Look through the records and copy each line with the string "Income" in it.

======== Data for review

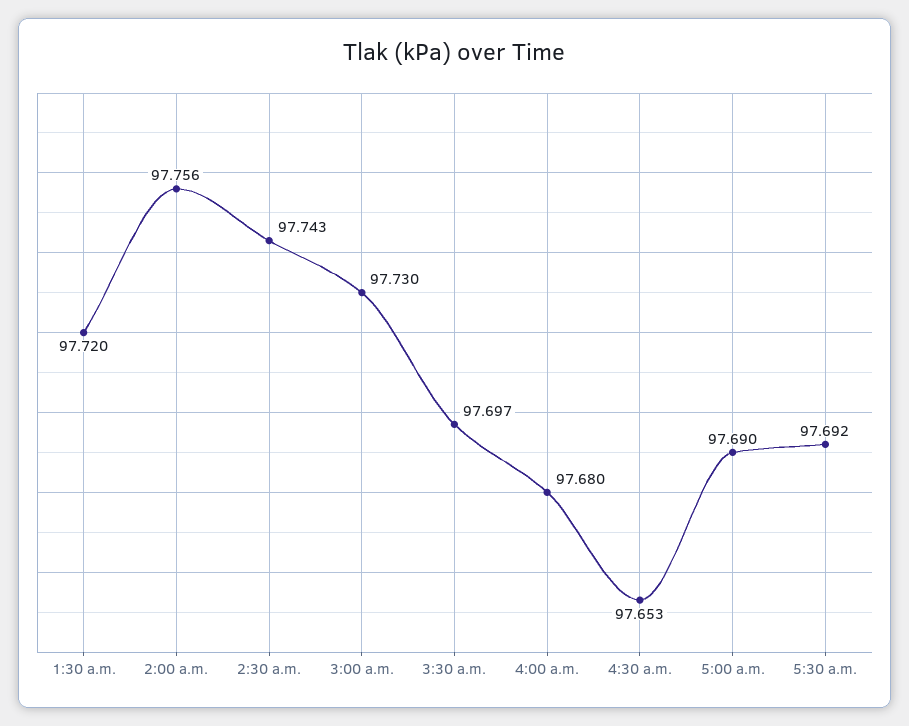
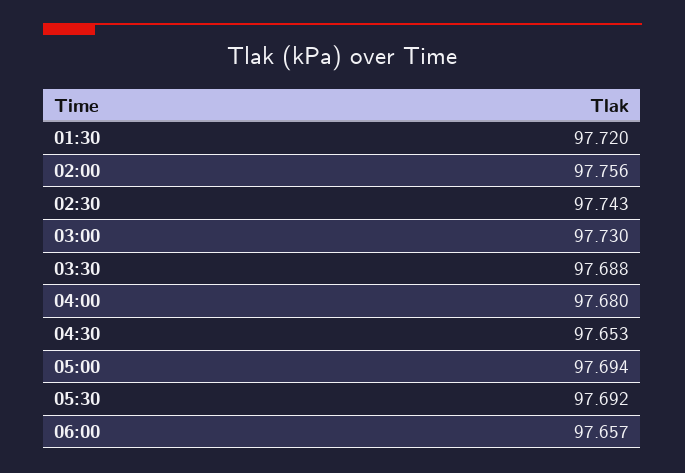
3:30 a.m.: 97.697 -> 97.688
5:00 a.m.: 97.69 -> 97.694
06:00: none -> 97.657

================
======== Data for review

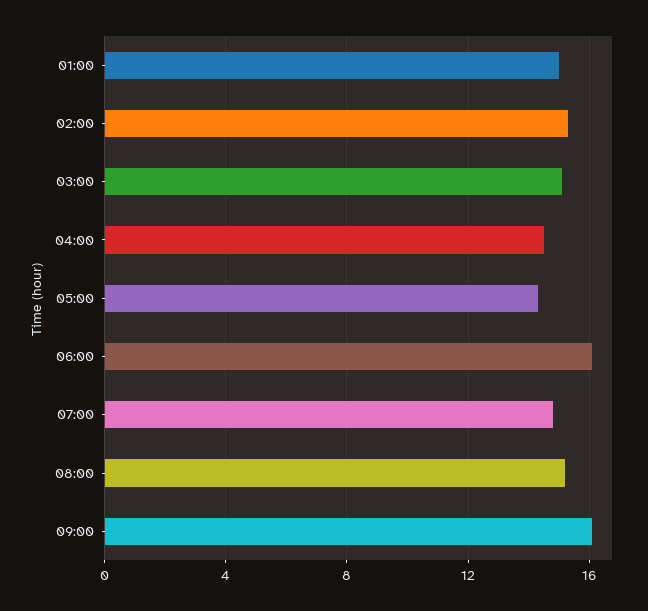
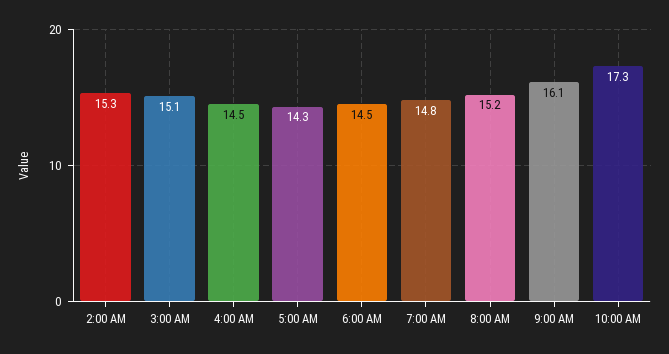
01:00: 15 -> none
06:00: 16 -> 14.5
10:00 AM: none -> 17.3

================
======== Data for review

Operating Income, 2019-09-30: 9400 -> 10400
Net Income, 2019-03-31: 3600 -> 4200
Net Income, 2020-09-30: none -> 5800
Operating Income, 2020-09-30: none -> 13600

================

**Result of the exercise:**
Operating Income, 2019-09-30: 9400 -> 10400
Net Income, 2019-03-31: 3600 -> 4200
Net Income, 2020-09-30: none -> 5800
Operating Income, 2020-09-30: none -> 13600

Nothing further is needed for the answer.